Otros, enloquecidos por el miedo, solo corrían sin rumbo, incapaces de procesar la magnitud de la batalla. Las llamas azules reflejaban en sus ojos como espejos de océanos ardientes; la luz rosada de Uriel les devolvía esperanza, incluso en medio del terror. Un niño, abrazado a su madre, murmuró:
—Mamá… ese ángel nos mira. Está protegiéndonos.
La caída del heraldo
El heraldo se levantó, rugiendo con más furia. Las cadenas se multiplicaron, enroscándose como serpientes de acero. Uriel extendió sus alas desgarradas y, con un grito, liberó un torrente de luz que bañó la plaza como un amanecer repentino. Asmodeo, a su lado, dejó que sus llamas formaran un círculo protector.
—¡Ahora, Uriel! —gritó.
Ambos se lanzaron juntos. La espada de luz atravesó el corazón del heraldo. El fuego azul lo envolvió, devorando sus cadenas.
El rugido del demonio retumbó como un terremoto.

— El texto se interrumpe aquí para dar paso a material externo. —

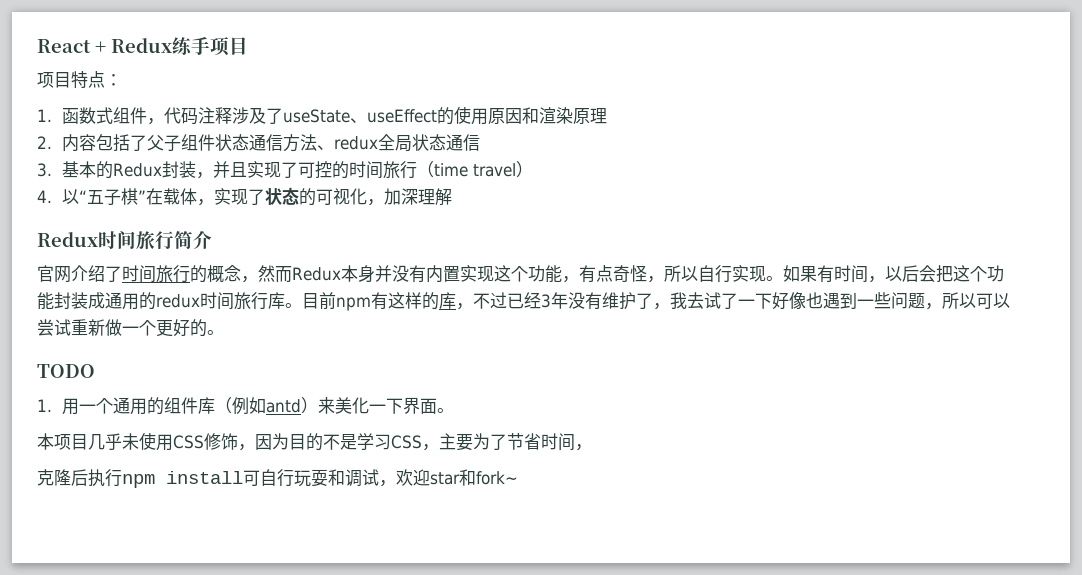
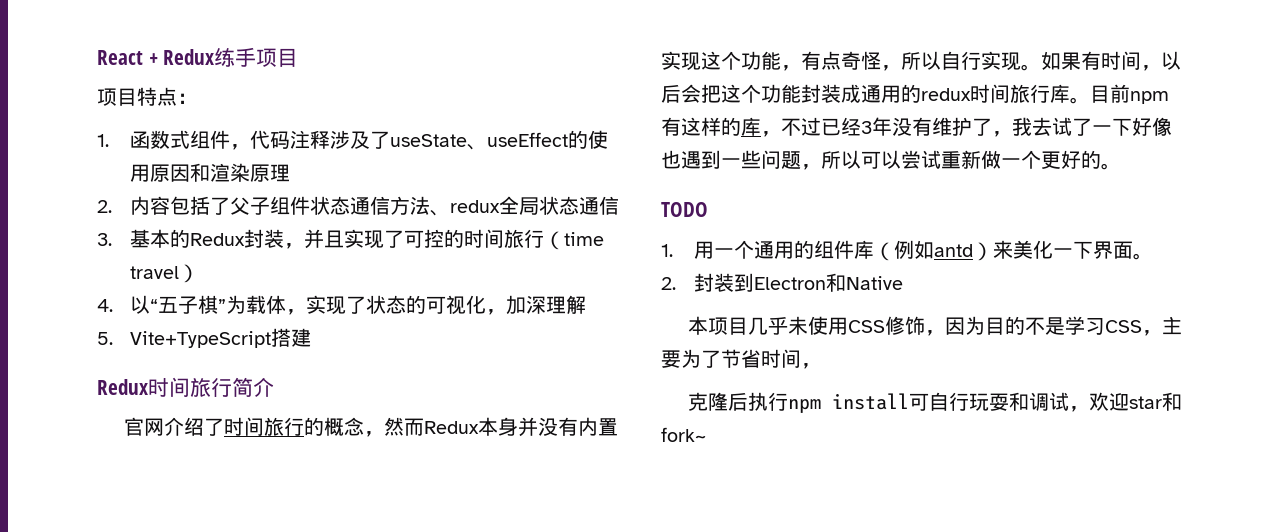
- 4.以“五子棋”在载体，实现了状态的可视化，加深理解
+ 4.以“五子棋”为载体，实现了状态的可视化，加深理解
+ 5. Vite+TypeScript搭建
+ 2.封装到Electron和Native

Su cuerpo se disolvió en una explosión oscura que sacudió toda la ciudad y luego no quedó más que cenizas flotando en el aire. Silencio. Un silencio absoluto, interrumpido solo por el crepitar de los incendios.
El milagro
Uriel, temblando, extendió las manos hacia los escombros. Sus alas se desplegaron, y de ellas emanó un resplandor suave, reparador. Los edificios derrumbados comenzaron a reconstruirse piedra a piedra, los vidrios volvieron a su lugar, los autos regresaron a su posición original.
En cuestión de segundos, la plaza quedó intacta, como si nada hubiese ocurrido. Los humanos, confundidos, lloraban de alivio. Algunos cayeron de rodillas, creyendo haber presenciado un milagro divino.
A su lado, Asmodeo miraba a los heridos. Por instinto, se arrodilló junto a una mujer sangrante y posó su mano sobre su herida. El fuego azul brotó de él, no como destrucción, sino como sanación. La mujer abrió los ojos, con lágrimas rodando por su rostro.
Asmodeo se quedó inmóvil, atónito. Nunca creyó volver a sentir eso. Nunca pensó que la sanación fuera posible en él. Pero Uriel, con una sonrisa leve, murmuró:
—Esa es tu verdadera esencia, Asmodeo. Siempre lo fue.
La huida
Las sirenas comenzaron a escucharse a lo lejos. La multitud, confundida y aún temerosa, empezaba a agolparse en la plaza. Algunos gritaban que eran ángeles; otros, que eran demonios. El caos de la fe y el miedo amenazaba con crecer. Uriel tomó la mano de Asmodeo.
—No podemos quedarnos.
Asmodeo asintió. Ambos desplegaron sus alas, invisibles a los ojos humanos por el hechizo, y desaparecieron en un destello hacia las montañas, rumbo a su refugio oculto.
Allí, en la penumbra de la cueva protegida, cayeron exhaustos. Uriel se recostó sobre el pecho de Asmodeo, su luz palpitando débil pero viva. Asmodeo cerró los ojos, sintiendo su calor. Eran fugitivos, exiliados de ambos mundos pero juntos, aún estaban en pie.
En el Abismo, Belial observaba la ceniza del heraldo que no había regresado. Su furia se desató como un huracán, pero lo que lo consumía no era solo la derrota. Era la certeza ardiente de que Asmodeo había escogido al ángel y que juntos eran capaces de lo imposible.
—Si la luz despertó en él… — gruñó— tendré que arrancarla con mis propias manos.
Y en su mirada oscura brilló un odio que prometía desatar una guerra sin precedentes.